Côtoyer cette fille me rend incroyablement niais, putain ! Et impossible de faire marche arrière pour son cadeau puisque je lui en ai déjà parlé. Tout fier de moi comme un adolescent avec son premier crush, je me suis empressé d'envoyer un message à Rose la seconde même ou j'ai acheté le porte-clé. Maintenant, elle s'évertue à essayer de deviner ce que j'ai bien pu lui trouver pour Noël.

Noël.

Quelle fête de merde ! Nous ne l'avons jamais réellement célébrée, chez moi. Mes parents n'y voyaient pas d'intérêt.
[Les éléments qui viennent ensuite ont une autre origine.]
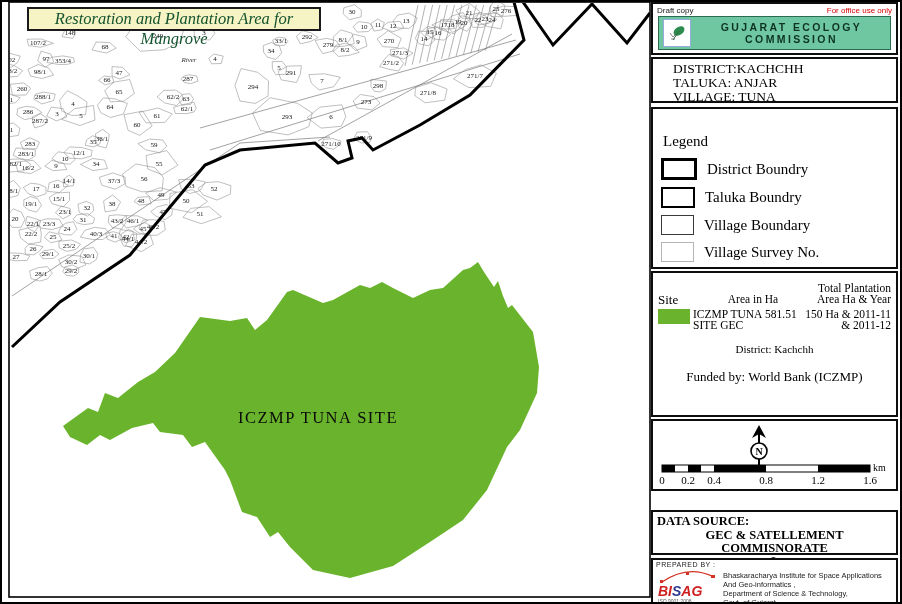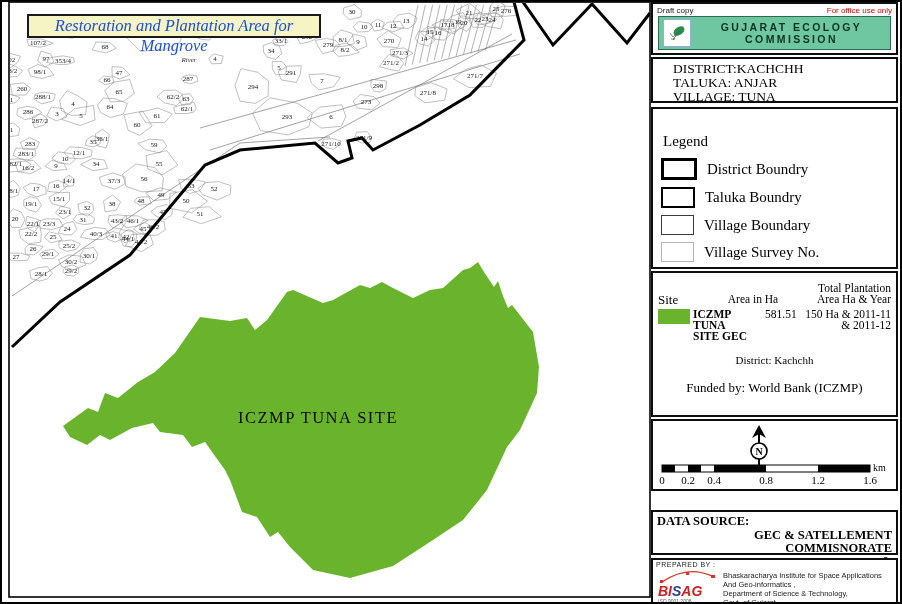--- a/index.html
+++ b/index.html
@@ -21,9 +21,9 @@
   #site-label-text{font:16.5px "Liberation Serif",serif;letter-spacing:1.5px;fill:#0a0a0a;text-anchor:middle;}
   #river-text{font:italic 7px "Liberation Serif",serif;fill:#333;text-anchor:middle;}
   #map-title{
-    position:absolute;left:27px;top:14px;width:294px;height:24px;
+    position:absolute;left:27px;top:7px;width:294px;height:24px;
     background:#f6f3c5;border:2px solid #1a1a1a;box-sizing:border-box;
-    font:italic 16.5px "Liberation Serif",serif;color:#1d4ed8;
+    font:italic 16.5px "Liberation Serif",serif;color:#14532d;
     text-align:center;line-height:20px;z-index:10;
   }
   

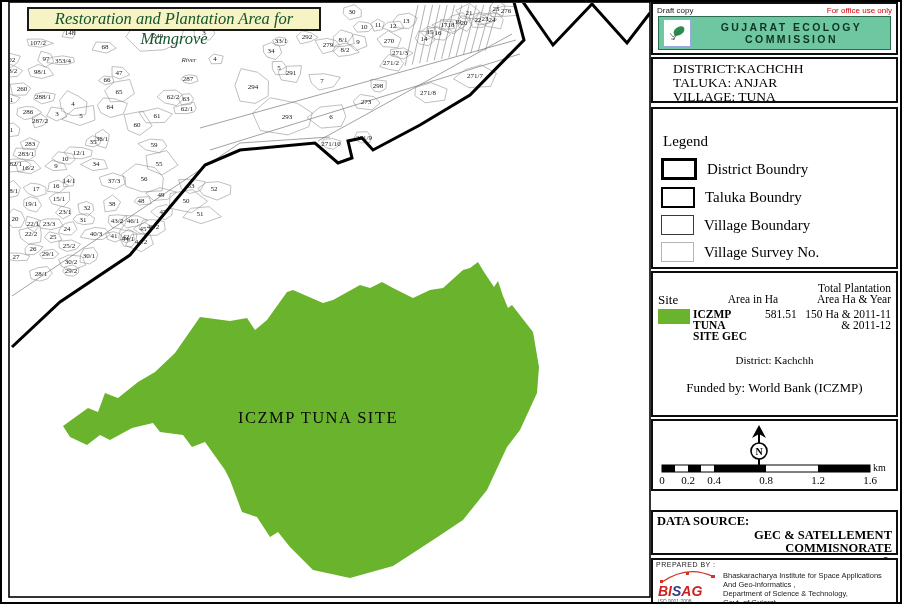--- a/index.html
+++ b/index.html
@@ -61,7 +61,7 @@
   .sh-total{flex:1;text-align:right;}
   .site-row{display:flex;align-items:flex-start;font-size:11.5px;line-height:11px;margin-top:4px;}
   .swatch-site{width:32px;height:15px;margin-right:3px;flex:none;}
-  .sr-name{width:72px;font-weight:bold;}
+  .sr-name{width:72px;}
   .sr-area{width:34px;font-family:Liberation Serif, serif;}
   .sr-total{flex:1;text-align:right;}
   .plant-block{text-align:center;font-size:11px;line-height:12px;margin-top:12px;}

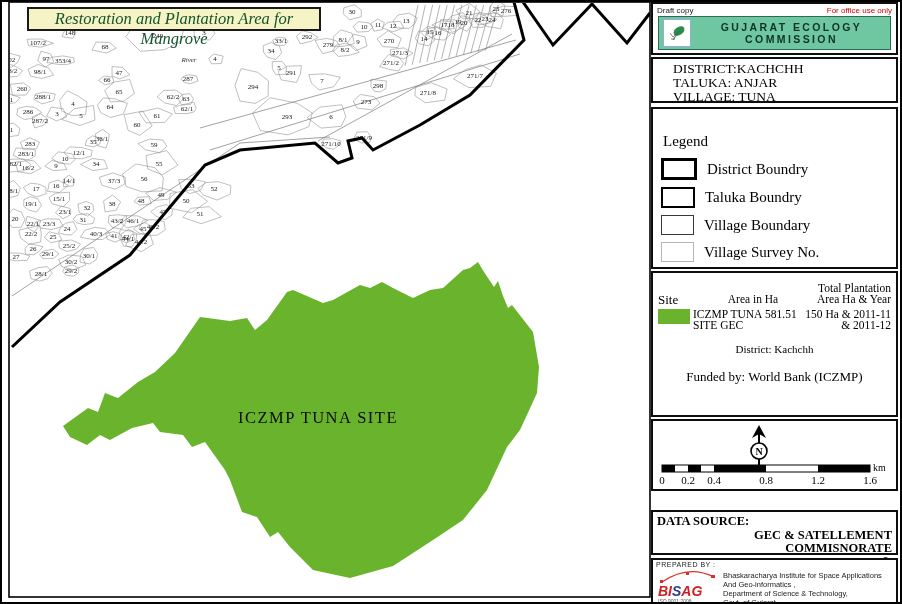--- a/index.html
+++ b/index.html
@@ -71,7 +71,7 @@
   
   #p-datasource{height:45px;margin-top:19px;padding:2px 4px;}
   .ds-heading{font:bold 12.5px "Liberation Serif",serif;}
-  .ds-line{font:bold 12.5px "Liberation Serif",serif;text-align:right;line-height:13px;}
+  .ds-line{font:bold 12.5px "Liberation Serif",serif;text-align:center;line-height:13px;}
   
   #p-prepared{height:59px;margin-top:3px;padding:1px 3px;}
   .pb-heading{font:7px "Liberation Sans",sans-serif;color:#222;letter-spacing:.5px;}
Et cette année, cette étape risque d'être bien plus difficile que d'habitude. Ma mère suit un traitement contre son cancer depuis quelques mois, ce qui me rassure énormément. Au début, elle refusait de se faire soigner. Têtue comme elle est, elle n'y voyait pas d'intérêt. Je me dois de préciser que ma mère souffre de dépression chronique, alors suivre un traitement pour rester en vie, quel intérêt ? Toucher la mort du bout des doigts tout en évitant les souffrances de la chimiothérapie, elle aurait adoré ça. Si je n'avais pas insisté, elle se serait sans doute laissée dépérir, parce qu'au fond, à quoi bon se battre ? Quand le traitement devient plus douloureux que la maladie elle-même, baisser les bras semble être une option alléchante. De la perte de ses cheveux aux nausées en passant par l'extrême fatigue, ma mère a subi tous les effets secondaires de sa chimio. Et chaque fois que je l'aperçois, le teint jaunâtre et les joues creusées, affalées dans son lit, je sais qu'elle préfèrerait en terminer. Ça saute aux yeux qu'elle n'en peut plus de cette vie qui la malmène. Pourtant, je continue à espérer, égoïstement, qu'elle se battra pour rester, qu'elle se battra pour moi, pour ne pas me laisser seul. Parce qu'en ce moment, je sens le vide se rapprocher. Il me guette et me menace, et sans ma mère, je risque de me faire engloutir par lui.